### About this task:
In the entries below, filter for the word "temp" and copy every matching line.

### Change listing data:
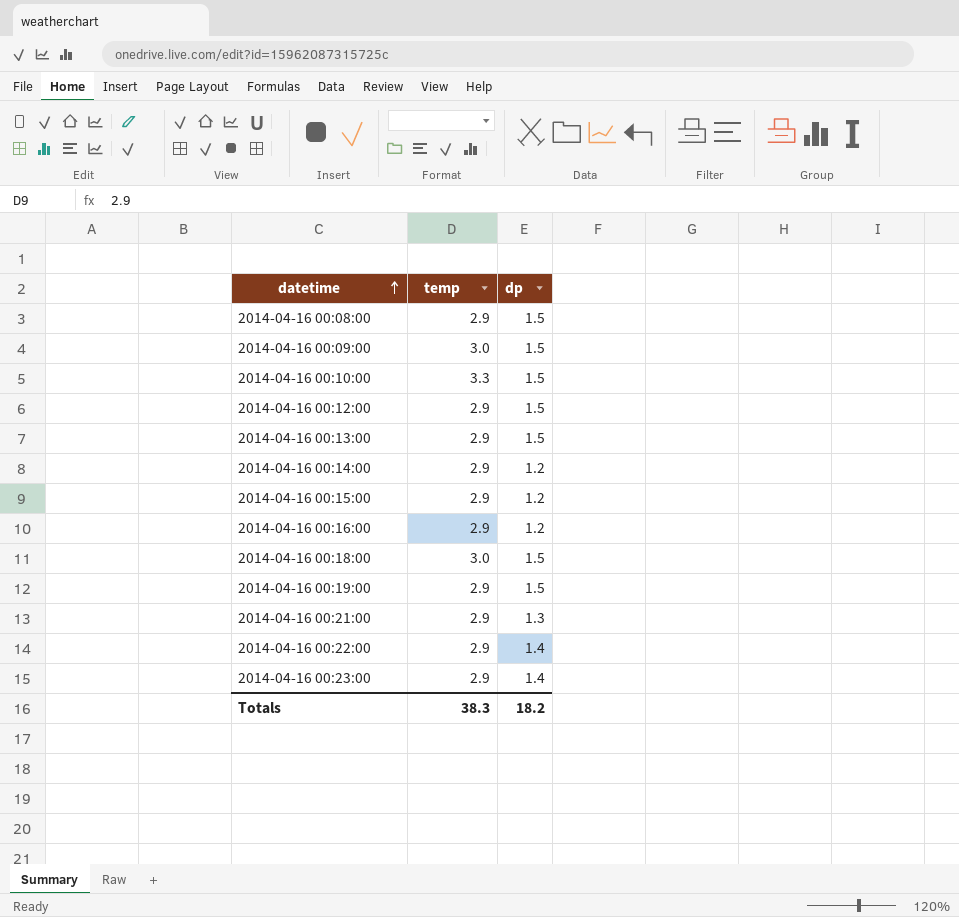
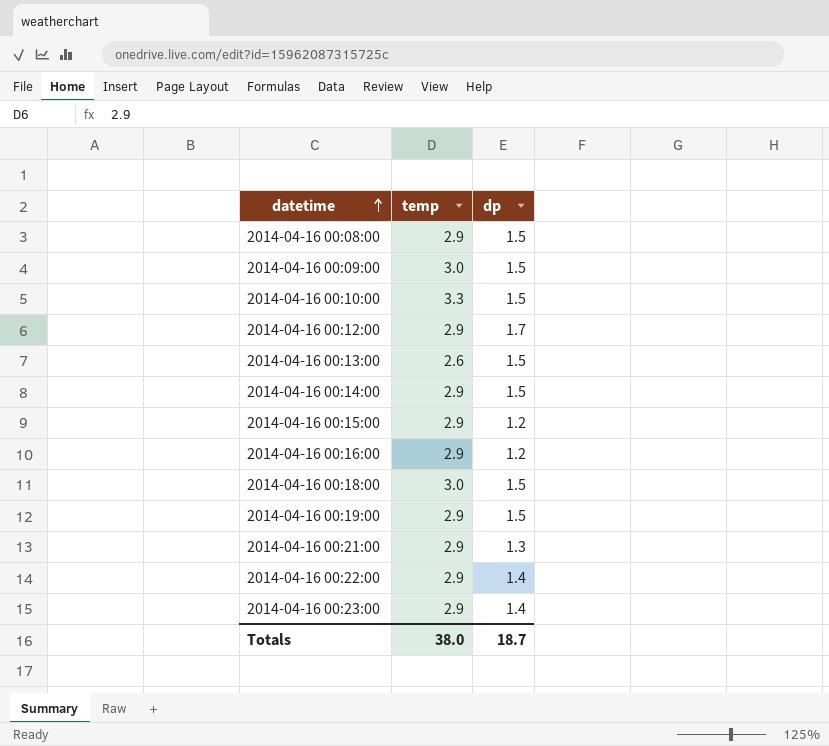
2014-04-16 00:12:00 | dp: 1.5 -> 1.7
2014-04-16 00:13:00 | temp: 2.9 -> 2.6
2014-04-16 00:14:00 | dp: 1.2 -> 1.5
Totals | temp: 38.3 -> 38.0
Totals | dp: 18.2 -> 18.7

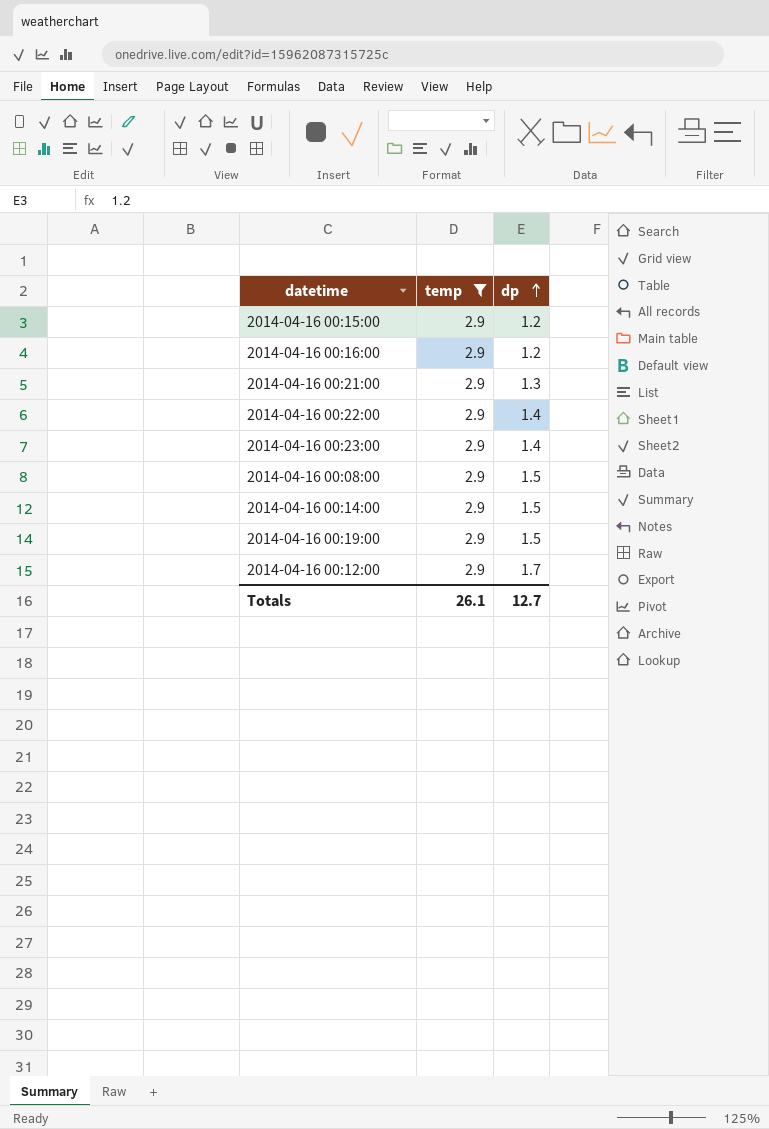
filter: none -> temp = 2.9
row order: datetime ascending -> dp ascending
Totals | temp: 38.0 -> 26.1
Totals | dp: 18.7 -> 12.7

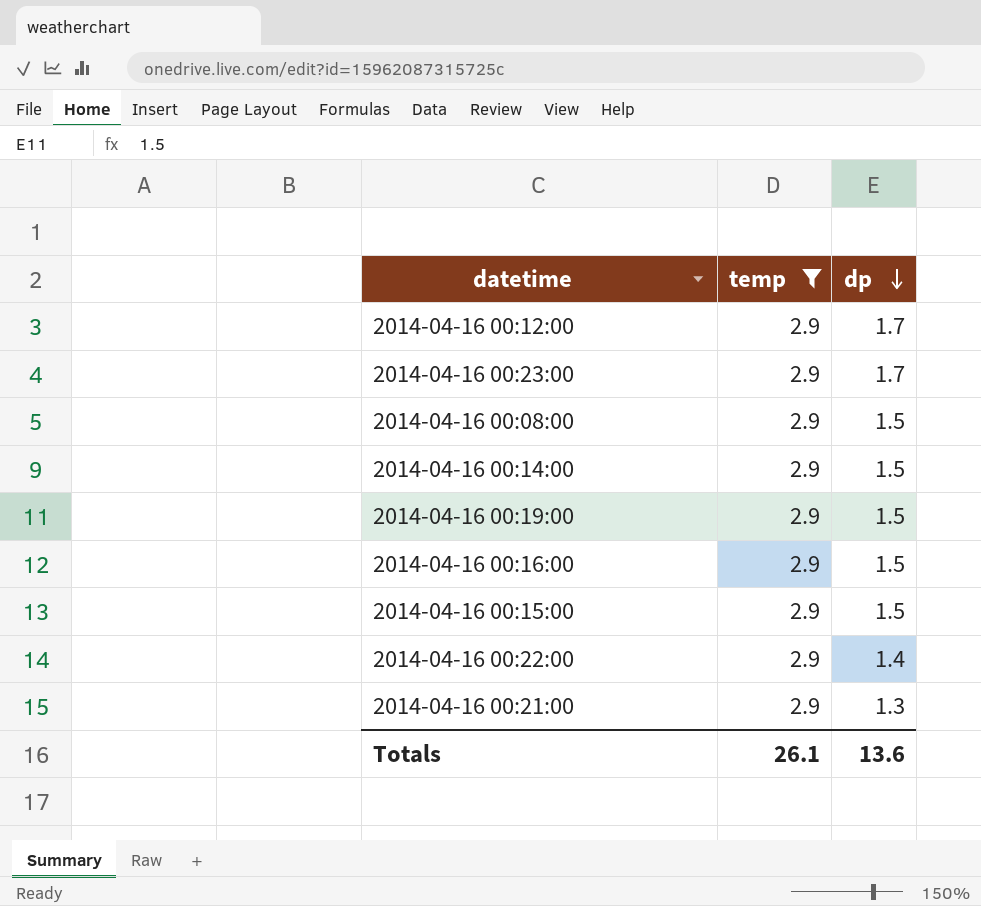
row order: dp ascending -> dp descending
2014-04-16 00:23:00 | dp: 1.4 -> 1.7
2014-04-16 00:16:00 | dp: 1.2 -> 1.5
2014-04-16 00:15:00 | dp: 1.2 -> 1.5
Totals | dp: 12.7 -> 13.6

### Problem solution:
2014-04-16 00:13:00 | temp: 2.9 -> 2.6
Totals | temp: 38.3 -> 38.0
filter: none -> temp = 2.9
Totals | temp: 38.0 -> 26.1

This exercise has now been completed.